Re: [RFC] Analyzing zpool allocators / Removing zbud and z3fold

From: Yosry Ahmed
Date: Thu Feb 22 2024 - 00:56:19 EST


On Thu, Feb 22, 2024 at 11:54:44AM +0800, Chengming Zhou wrote:
> On 2024/2/9 11:27, Yosry Ahmed wrote:
> > Hey folks,
> >
> > This is a follow up on my previously sent RFC patch to deprecate
> > z3fold [1]. This is an RFC without code, I thought I could get some
> > discussion going before writing (or rather deleting) more code. I went
> > back to do some analysis on the 3 zpool allocators: zbud, zsmalloc,
> > and z3fold.
>
> This is a great analysis! Sorry for being late to see it.
>
> I want to vote for this direction, zram has been using zsmalloc directly,
> zswap can also do this, which is simpler and we can just maintain and optimize
> only one allocator. The only evident downside is dependence on MMU, right?

AFAICT, yes. I saw a lot of positive responses when I sent an RFC to
mark z3fold as deprecated, but there were some opposing opinions as
well, which is why I did this simple analysis.
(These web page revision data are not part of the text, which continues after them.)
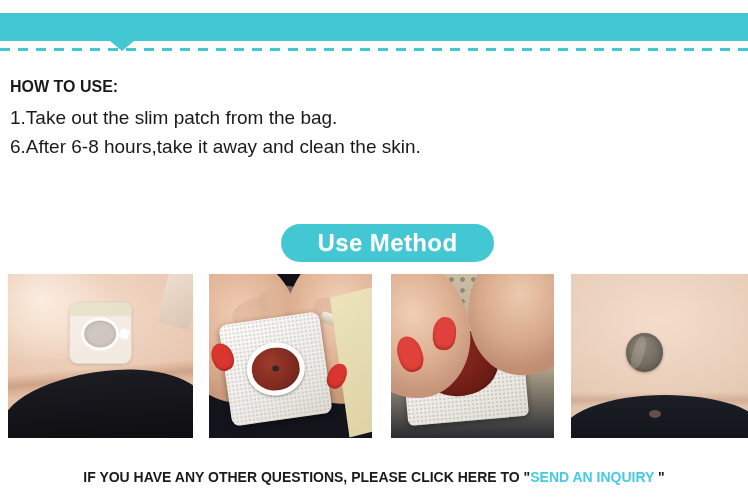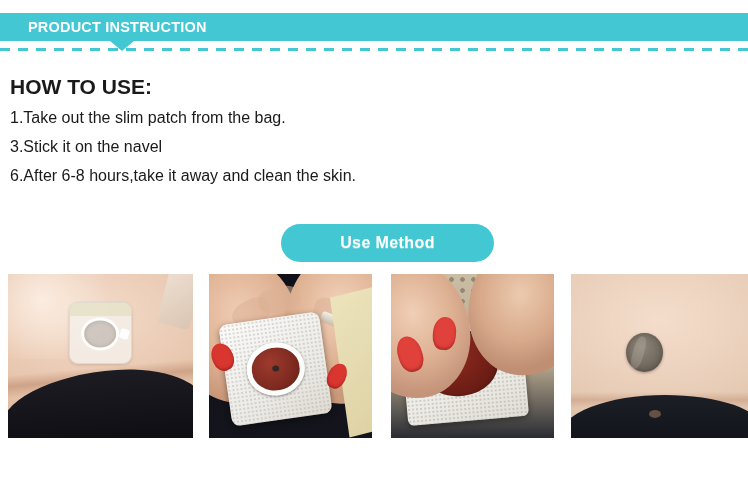--- a/index.html
+++ b/index.html
@@ -279,7 +279,6 @@
 
   <div class="header-wrap">
     <div class="header-bar"></div>
-    <div class="header-title">PRODUCT INSTRUCTION</div>
     <div class="dash-line"></div>
     <div class="dash-notch"></div>
   </div>

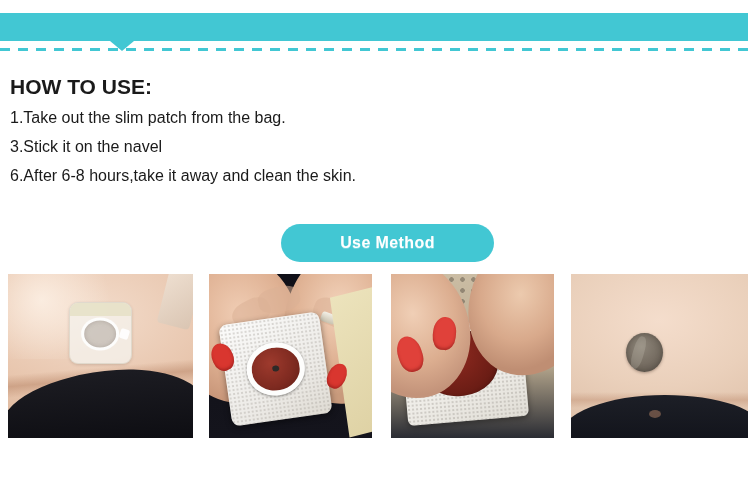--- a/index.html
+++ b/index.html
@@ -38,7 +38,7 @@
   
   .howto { position:absolute; left:10px; top:76px; width:620px; }
   .howto-title {
-    font-size:21px; font-weight:bold; color:#1a1a1a;
+    font-size:16px; font-weight:bold; color:#1a1a1a;
     line-height:22px; margin-bottom:9px;
   }
   .howto-step {

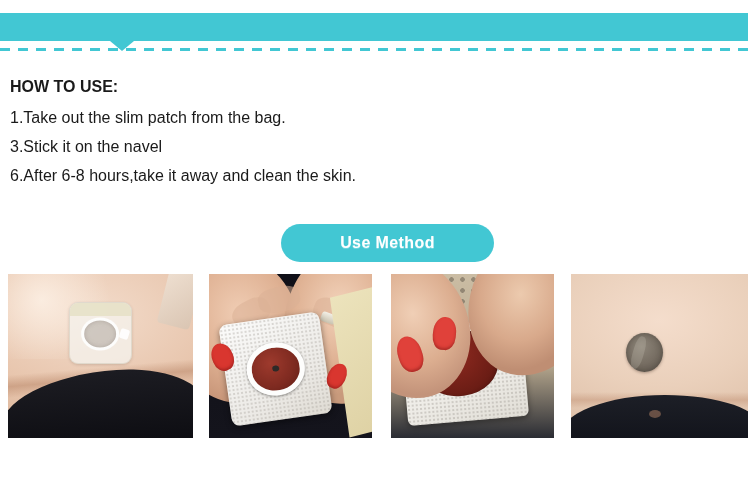--- a/index.html
+++ b/index.html
@@ -42,7 +42,7 @@
     line-height:22px; margin-bottom:9px;
   }
   .howto-step {
-    font-size:16px; color:#1a1a1a; line-height:22px;
+    font-size:19px; color:#1a1a1a; line-height:22px;
     margin-bottom:7px; white-space:nowrap;
   }
 

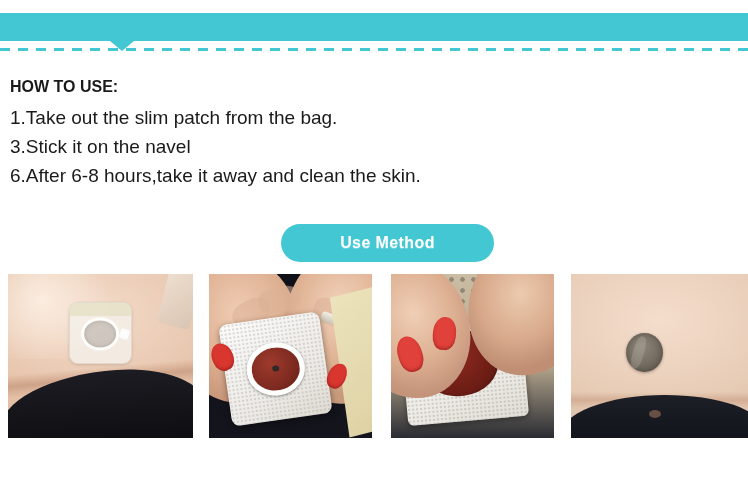--- a/index.html
+++ b/index.html
@@ -286,7 +286,6 @@
   <div class="howto">
     <div class="howto-title">HOW TO USE:</div>
     <div class="howto-step">1.Take out the slim patch from the bag.</div>
-    <div class="howto-step">3.Stick it on the navel</div>
     <div class="howto-step">6.After 6-8 hours,take it away and clean the skin.</div>
   </div>
 

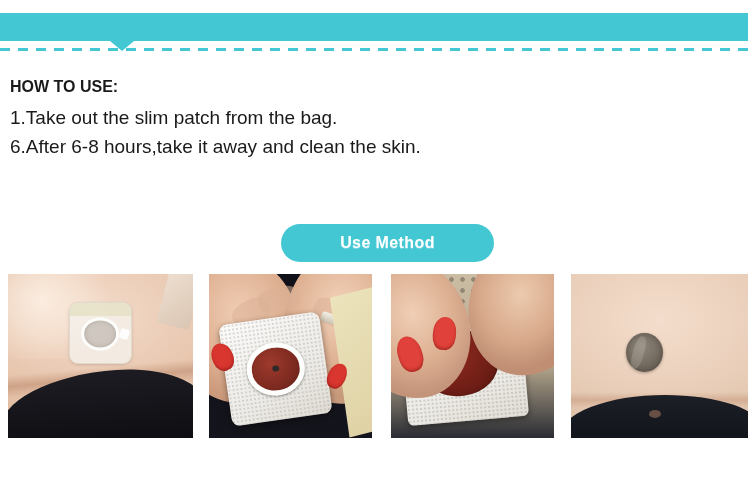--- a/index.html
+++ b/index.html
@@ -54,7 +54,7 @@
     display:flex; align-items:center; justify-content:center;
   }
   .use-pill-label {
-    font-size:16px; font-weight:bold; color:#ffffff;
+    font-size:24px; font-weight:bold; color:#ffffff;
     letter-spacing:0.4px; line-height:28px;
     text-shadow:0 1px 0 rgba(255,255,255,0.25);
   }

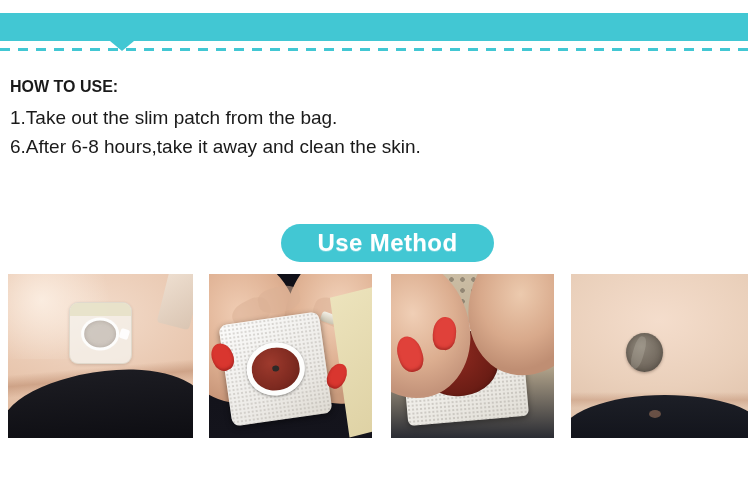--- a/index.html
+++ b/index.html
@@ -363,6 +363,7 @@
 
   </div>
 
+  <div class="footer"><span>IF YOU HAVE ANY OTHER QUESTIONS, PLEASE CLICK HERE TO "</span><span class="link">SEND AN INQUIRY</span><span> "</span></div>
 
 </div>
I was hoping we can make
forward progress with that, but was disappointed it didn't get as much
attention as the deprecation RFC :)

>
> And I'm trying to optimize the scalability performance for zsmalloc now,
> which is bad so zswap has to use 32 pools to workaround it. (zram only use
> one pool, should also have the scalability problem on big server, maybe
> have to use many zram block devices to workaround it too.)

That's slightly orthogonal. Zsmalloc is not really showing worse
performance than other allocators, so this should be a separate effort.

>
> But too many pools would cause more memory waste and more fragmentation,
> so the resulted compression ratio is not good enough.
>
> As for the MMU dependence, we can actually avoid it? Maybe I missed something,
> we can get object's memory vecs from zsmalloc, then send it to decompress,
> which should support length(memory vecs) > 1?
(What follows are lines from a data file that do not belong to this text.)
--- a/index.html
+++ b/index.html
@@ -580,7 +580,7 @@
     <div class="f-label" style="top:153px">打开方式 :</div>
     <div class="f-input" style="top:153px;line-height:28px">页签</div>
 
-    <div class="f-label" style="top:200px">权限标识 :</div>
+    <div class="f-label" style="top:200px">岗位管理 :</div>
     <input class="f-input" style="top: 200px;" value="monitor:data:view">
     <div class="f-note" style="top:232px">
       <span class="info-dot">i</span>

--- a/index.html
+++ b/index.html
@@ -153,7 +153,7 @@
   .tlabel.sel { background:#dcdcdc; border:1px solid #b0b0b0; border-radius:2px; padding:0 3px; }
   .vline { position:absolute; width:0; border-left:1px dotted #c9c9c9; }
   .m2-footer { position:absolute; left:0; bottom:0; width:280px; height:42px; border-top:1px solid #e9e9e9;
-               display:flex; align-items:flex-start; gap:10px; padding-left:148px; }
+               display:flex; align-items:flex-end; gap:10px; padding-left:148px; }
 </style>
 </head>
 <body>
IIUC the dependency on MMU is due to the use of kmalloc() APIs and the
fact that we may be using highmem pages. I think we may be able to work
around that dependency but I didn't look closely. Hopefully Minchan or
Sergey could shed more light on this.

>
> >
> > [1]https://lore.kernel.org/linux-mm/20240112193103.3798287-1-yosryahmed@xxxxxxxxxx/
> >
> > In this analysis, for each of the allocators I ran a kernel build test
> > on tmpfs in a limit cgroup 5 times and captured:
> > (a) The build times.
> > (b) zswap_load() and zswap_store() latencies using bpftrace.
> > (c) The maximum size of the zswap pool from /proc/meminfo::Zswapped.
>
> Here should use /proc/meminfo::Zswap, right?
> Zswap is the sum of pool pages size, Zswapped is the swapped/compressed pages.

Oh yes, it is /proc/meminfo::Zswap actually. I miswrote it in my email.

Thanks!